Whenever a line in this data holds the word "approached", report that line in full.

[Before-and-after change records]
* * * * *

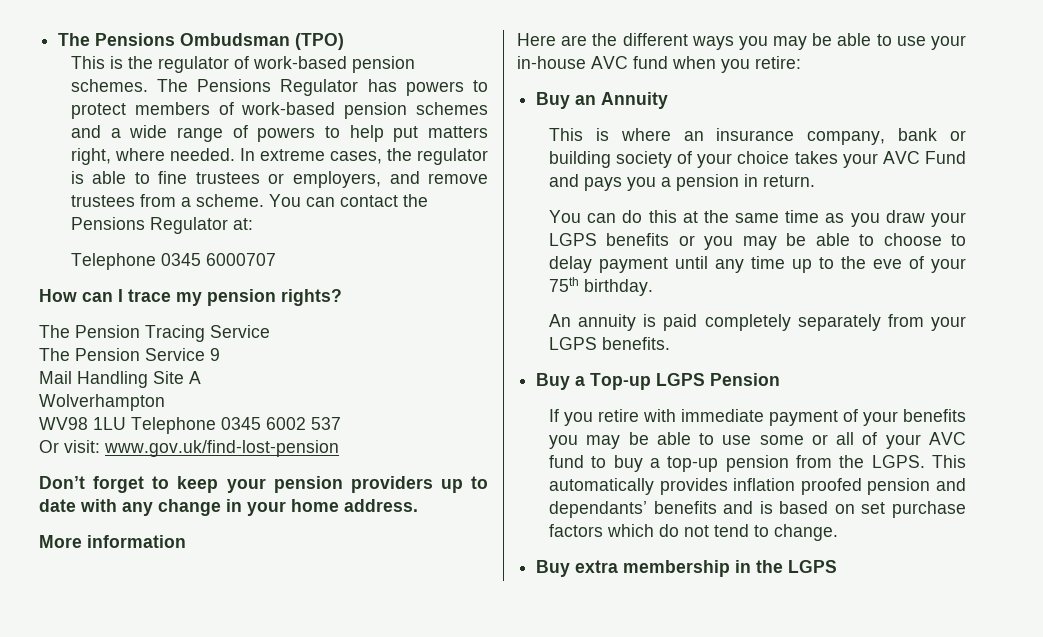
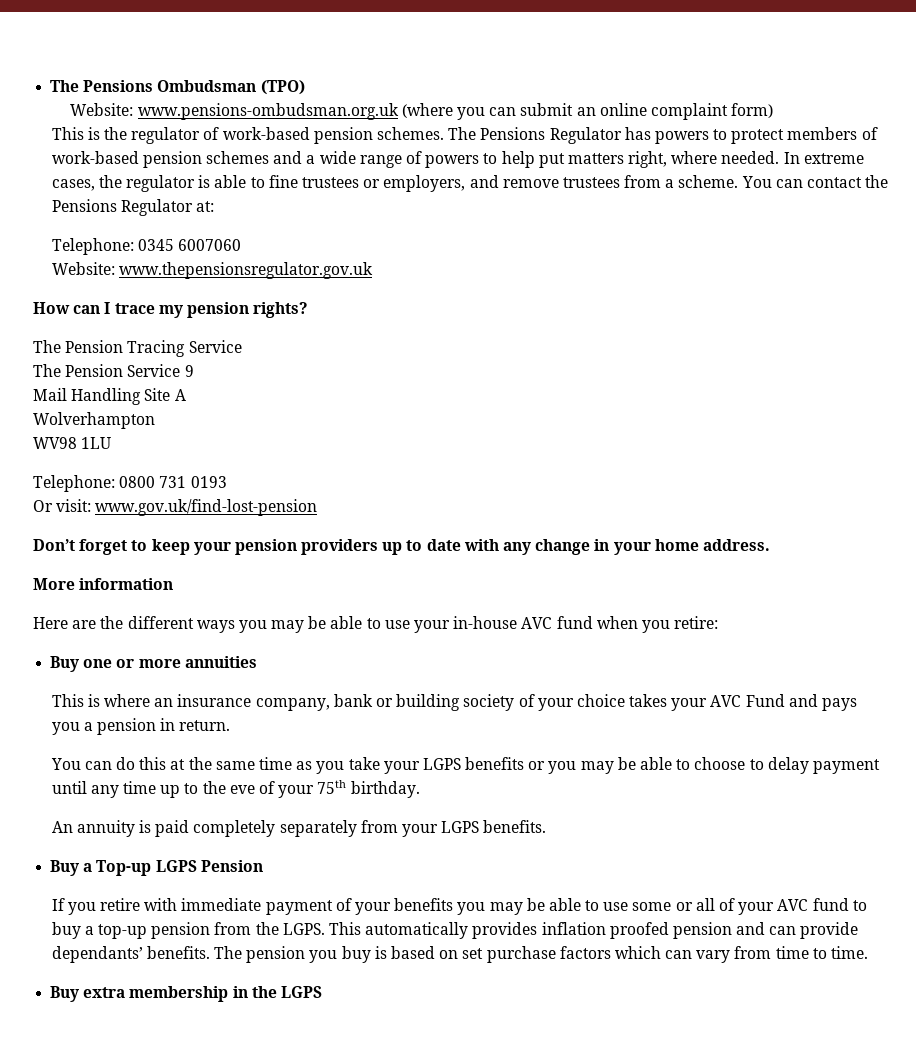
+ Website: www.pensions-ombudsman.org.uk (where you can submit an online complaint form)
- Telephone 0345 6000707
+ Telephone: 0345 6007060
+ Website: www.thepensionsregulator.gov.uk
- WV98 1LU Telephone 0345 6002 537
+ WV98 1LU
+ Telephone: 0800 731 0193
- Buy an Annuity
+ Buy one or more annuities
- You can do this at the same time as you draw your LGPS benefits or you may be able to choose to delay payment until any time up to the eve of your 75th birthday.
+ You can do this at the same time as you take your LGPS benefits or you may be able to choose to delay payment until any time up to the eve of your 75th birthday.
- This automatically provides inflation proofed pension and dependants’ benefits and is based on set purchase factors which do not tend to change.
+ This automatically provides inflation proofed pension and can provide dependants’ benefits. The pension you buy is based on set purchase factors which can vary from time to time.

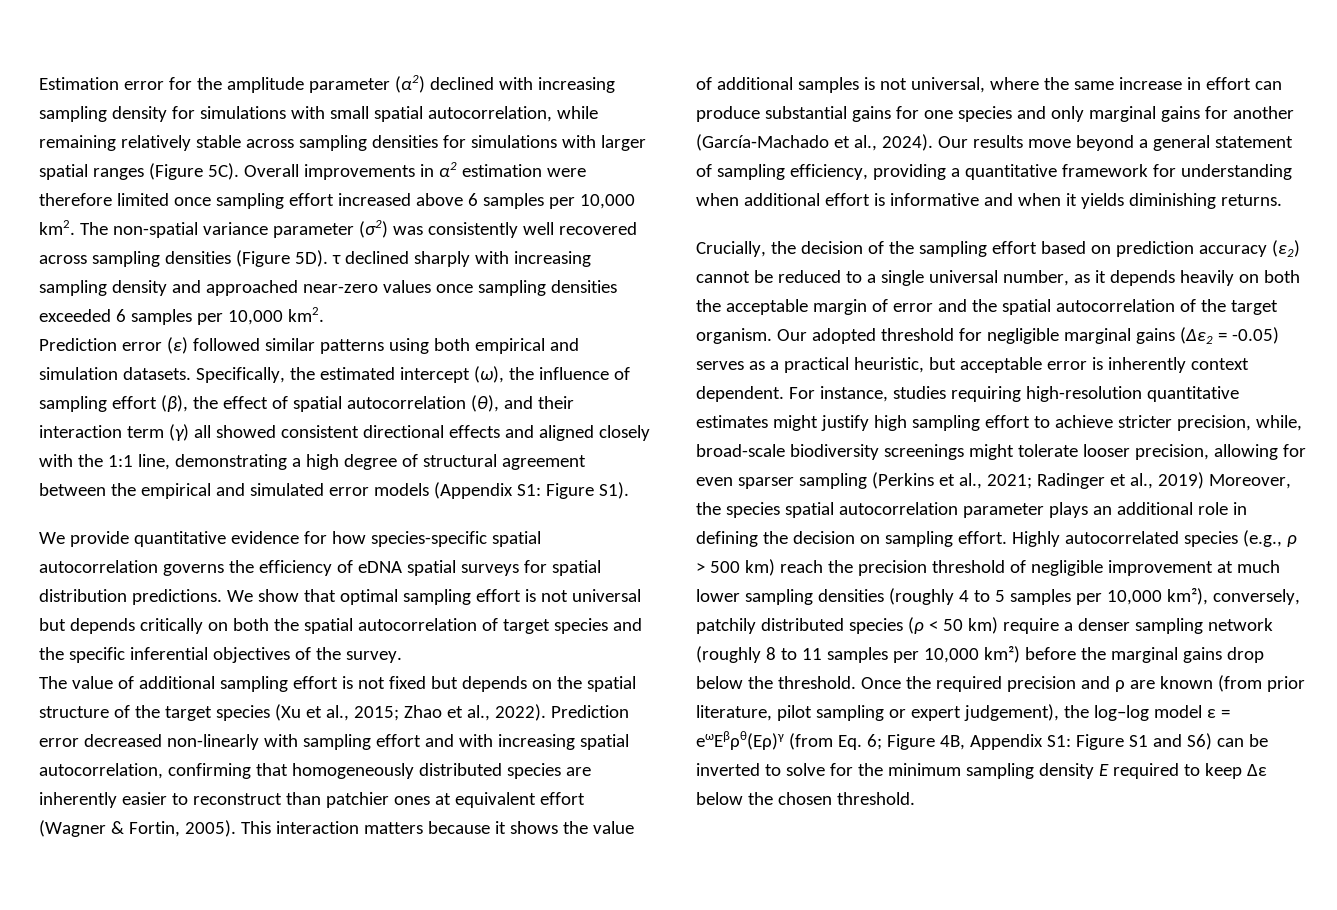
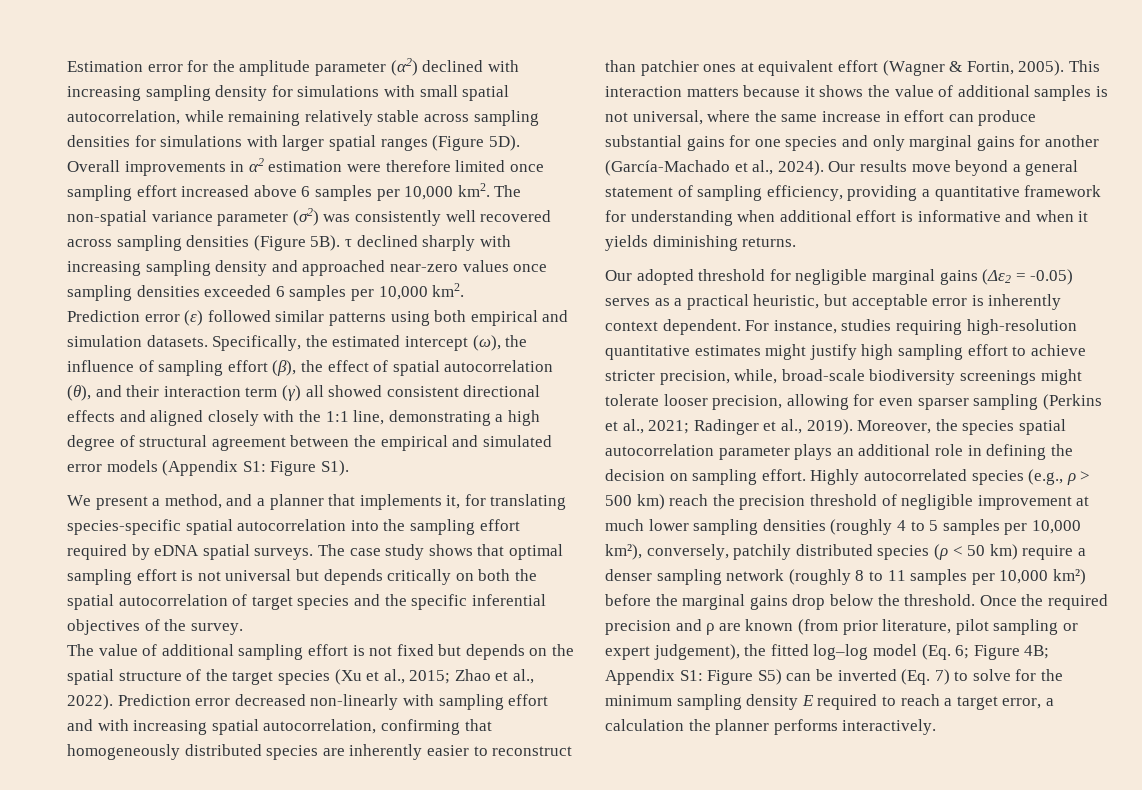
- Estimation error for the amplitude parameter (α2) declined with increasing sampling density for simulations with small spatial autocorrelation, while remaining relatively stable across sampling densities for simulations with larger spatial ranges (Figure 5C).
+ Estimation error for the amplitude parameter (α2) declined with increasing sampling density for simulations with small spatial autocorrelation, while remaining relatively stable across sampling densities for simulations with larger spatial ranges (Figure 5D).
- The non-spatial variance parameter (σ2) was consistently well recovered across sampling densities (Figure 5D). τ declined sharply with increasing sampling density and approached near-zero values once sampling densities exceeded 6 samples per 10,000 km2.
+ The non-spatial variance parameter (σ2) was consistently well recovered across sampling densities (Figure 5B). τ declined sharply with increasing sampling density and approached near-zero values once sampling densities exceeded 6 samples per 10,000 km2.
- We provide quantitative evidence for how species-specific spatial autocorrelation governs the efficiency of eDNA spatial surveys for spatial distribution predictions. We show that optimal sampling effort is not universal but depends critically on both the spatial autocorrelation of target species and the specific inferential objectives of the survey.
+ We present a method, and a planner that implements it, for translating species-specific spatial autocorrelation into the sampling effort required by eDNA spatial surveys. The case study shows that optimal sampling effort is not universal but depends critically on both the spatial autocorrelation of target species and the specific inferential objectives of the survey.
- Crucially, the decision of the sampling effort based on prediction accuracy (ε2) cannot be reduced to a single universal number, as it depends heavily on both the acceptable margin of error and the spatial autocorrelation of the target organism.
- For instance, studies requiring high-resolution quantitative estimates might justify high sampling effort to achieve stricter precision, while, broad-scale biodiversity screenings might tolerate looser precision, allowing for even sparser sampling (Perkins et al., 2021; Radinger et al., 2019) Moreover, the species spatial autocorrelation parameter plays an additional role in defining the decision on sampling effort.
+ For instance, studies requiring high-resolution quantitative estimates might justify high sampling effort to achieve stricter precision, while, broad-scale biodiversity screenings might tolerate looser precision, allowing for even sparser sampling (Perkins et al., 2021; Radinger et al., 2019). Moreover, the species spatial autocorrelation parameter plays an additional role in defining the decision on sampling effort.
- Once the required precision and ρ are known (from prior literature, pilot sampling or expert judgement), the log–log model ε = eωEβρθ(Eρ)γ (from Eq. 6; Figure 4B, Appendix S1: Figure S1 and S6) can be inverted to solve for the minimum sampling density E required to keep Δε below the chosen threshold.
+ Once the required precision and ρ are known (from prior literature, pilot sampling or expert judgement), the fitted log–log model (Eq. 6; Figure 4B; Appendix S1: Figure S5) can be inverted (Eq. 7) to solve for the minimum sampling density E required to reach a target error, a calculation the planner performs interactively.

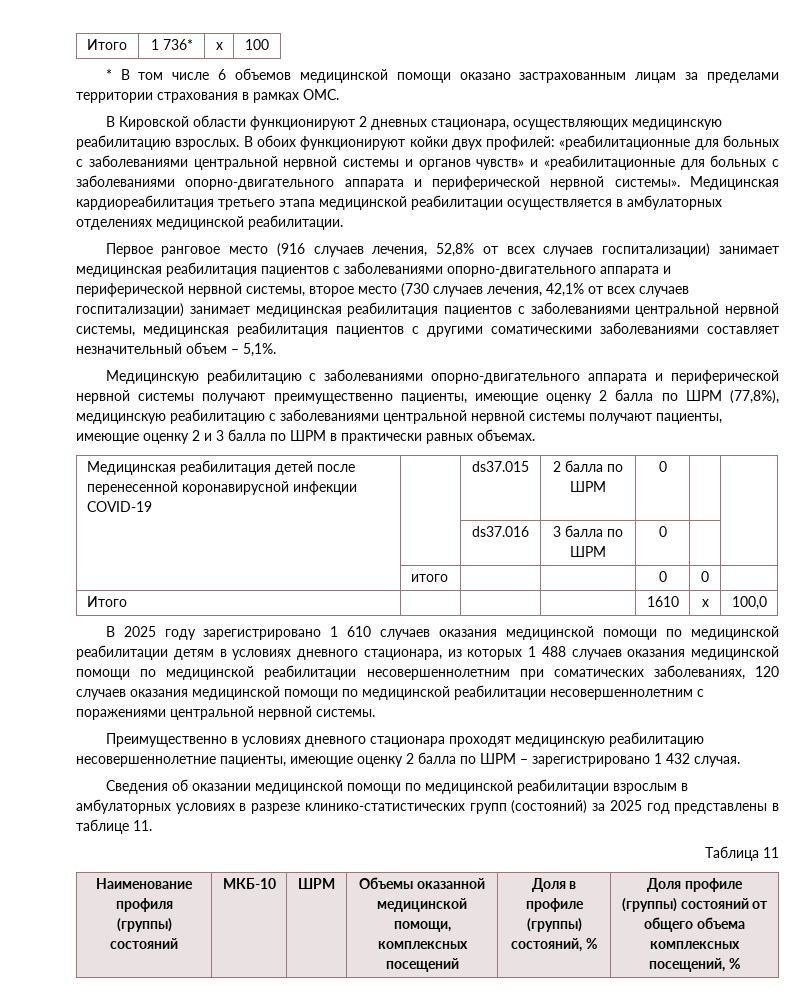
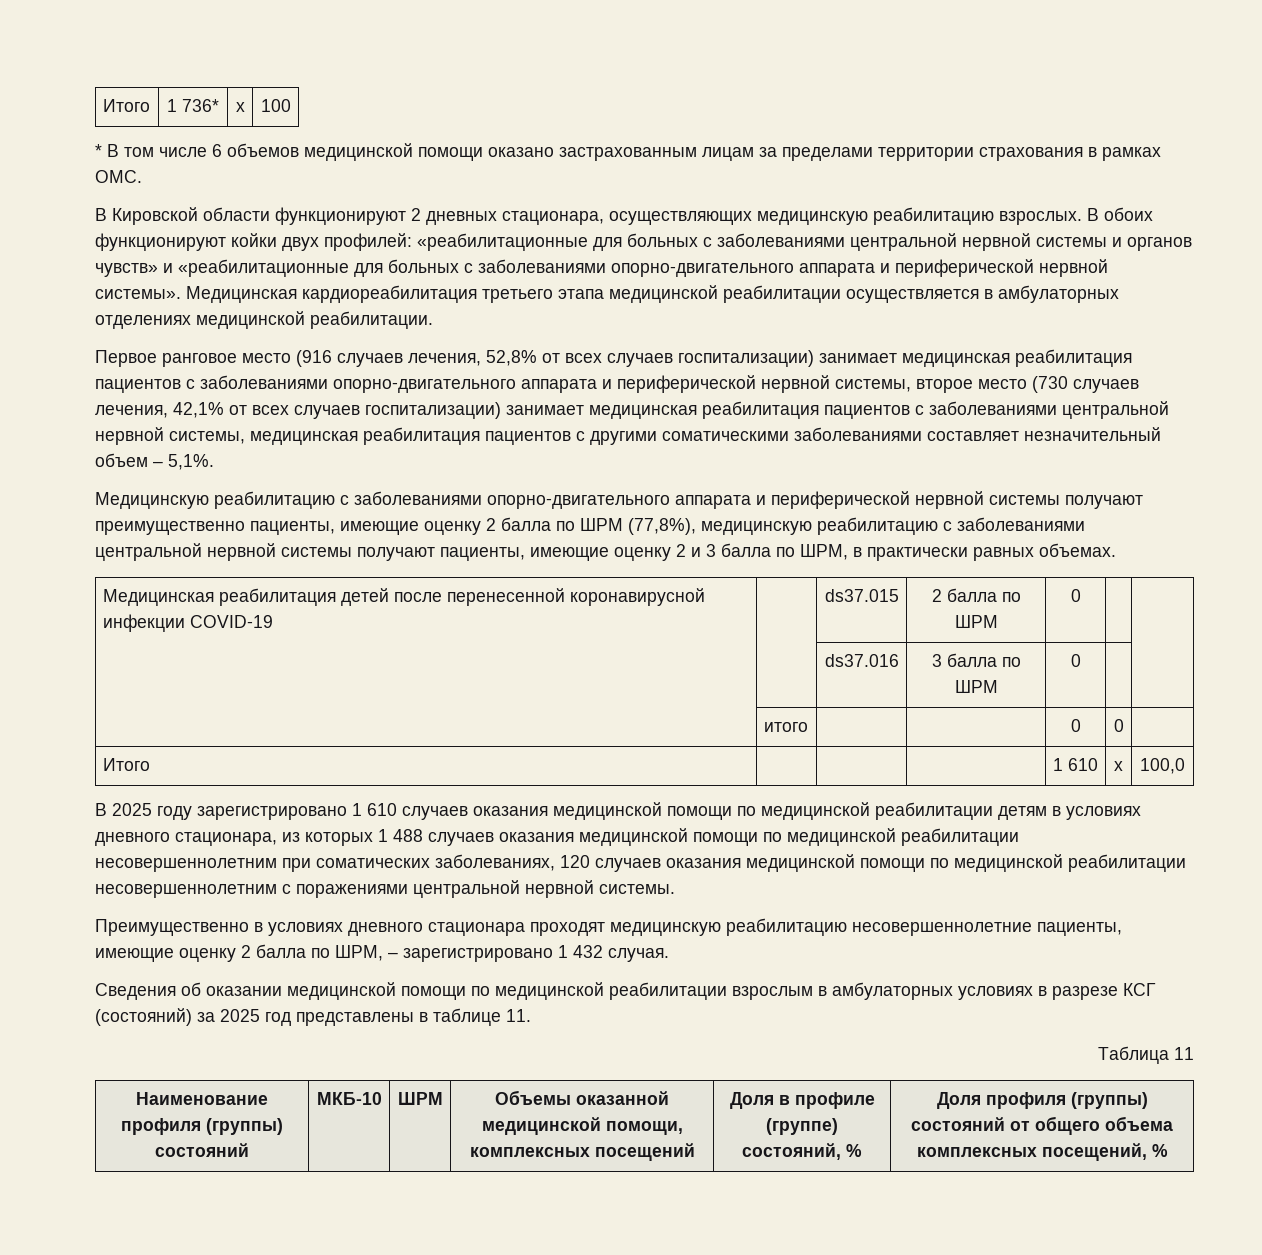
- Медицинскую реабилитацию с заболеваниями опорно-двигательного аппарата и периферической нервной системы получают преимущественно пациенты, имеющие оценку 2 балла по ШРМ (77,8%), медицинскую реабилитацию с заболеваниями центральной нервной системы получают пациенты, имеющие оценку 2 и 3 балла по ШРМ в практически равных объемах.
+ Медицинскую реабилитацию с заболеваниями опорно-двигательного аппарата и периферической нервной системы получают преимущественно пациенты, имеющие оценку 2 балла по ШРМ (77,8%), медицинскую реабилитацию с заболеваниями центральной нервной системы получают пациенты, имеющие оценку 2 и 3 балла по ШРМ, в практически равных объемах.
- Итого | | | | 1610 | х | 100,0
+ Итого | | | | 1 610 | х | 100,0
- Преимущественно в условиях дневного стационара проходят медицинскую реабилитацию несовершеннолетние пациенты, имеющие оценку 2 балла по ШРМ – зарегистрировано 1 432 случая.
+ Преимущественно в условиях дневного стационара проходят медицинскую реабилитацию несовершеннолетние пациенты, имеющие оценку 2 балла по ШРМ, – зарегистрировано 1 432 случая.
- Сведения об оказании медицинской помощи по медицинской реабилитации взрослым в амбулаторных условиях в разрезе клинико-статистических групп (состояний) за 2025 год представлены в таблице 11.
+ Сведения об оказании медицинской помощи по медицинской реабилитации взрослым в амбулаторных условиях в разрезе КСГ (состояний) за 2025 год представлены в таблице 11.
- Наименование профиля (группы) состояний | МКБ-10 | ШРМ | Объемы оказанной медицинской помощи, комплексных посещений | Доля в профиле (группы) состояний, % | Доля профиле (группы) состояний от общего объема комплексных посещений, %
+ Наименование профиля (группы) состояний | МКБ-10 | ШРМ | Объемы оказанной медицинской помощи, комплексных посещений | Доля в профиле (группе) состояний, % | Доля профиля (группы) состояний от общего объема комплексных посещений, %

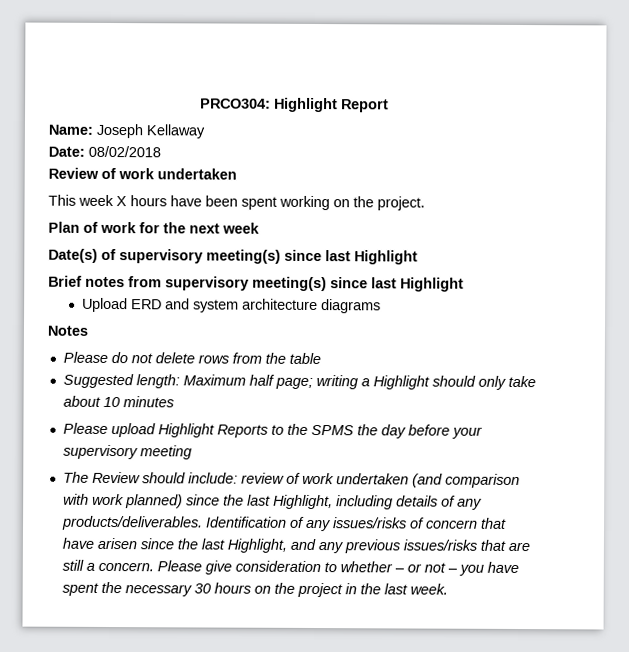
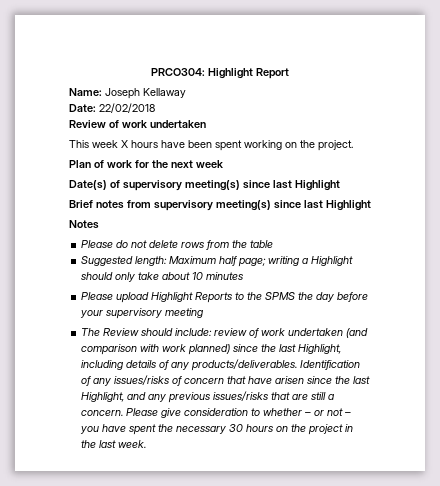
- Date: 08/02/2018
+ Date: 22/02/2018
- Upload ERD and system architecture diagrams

* * * * *

SOLUTION TO THE EXERCISE -
- The non-spatial variance parameter (σ2) was consistently well recovered across sampling densities (Figure 5D). τ declined sharply with increasing sampling density and approached near-zero values once sampling densities exceeded 6 samples per 10,000 km2.
+ The non-spatial variance parameter (σ2) was consistently well recovered across sampling densities (Figure 5B). τ declined sharply with increasing sampling density and approached near-zero values once sampling densities exceeded 6 samples per 10,000 km2.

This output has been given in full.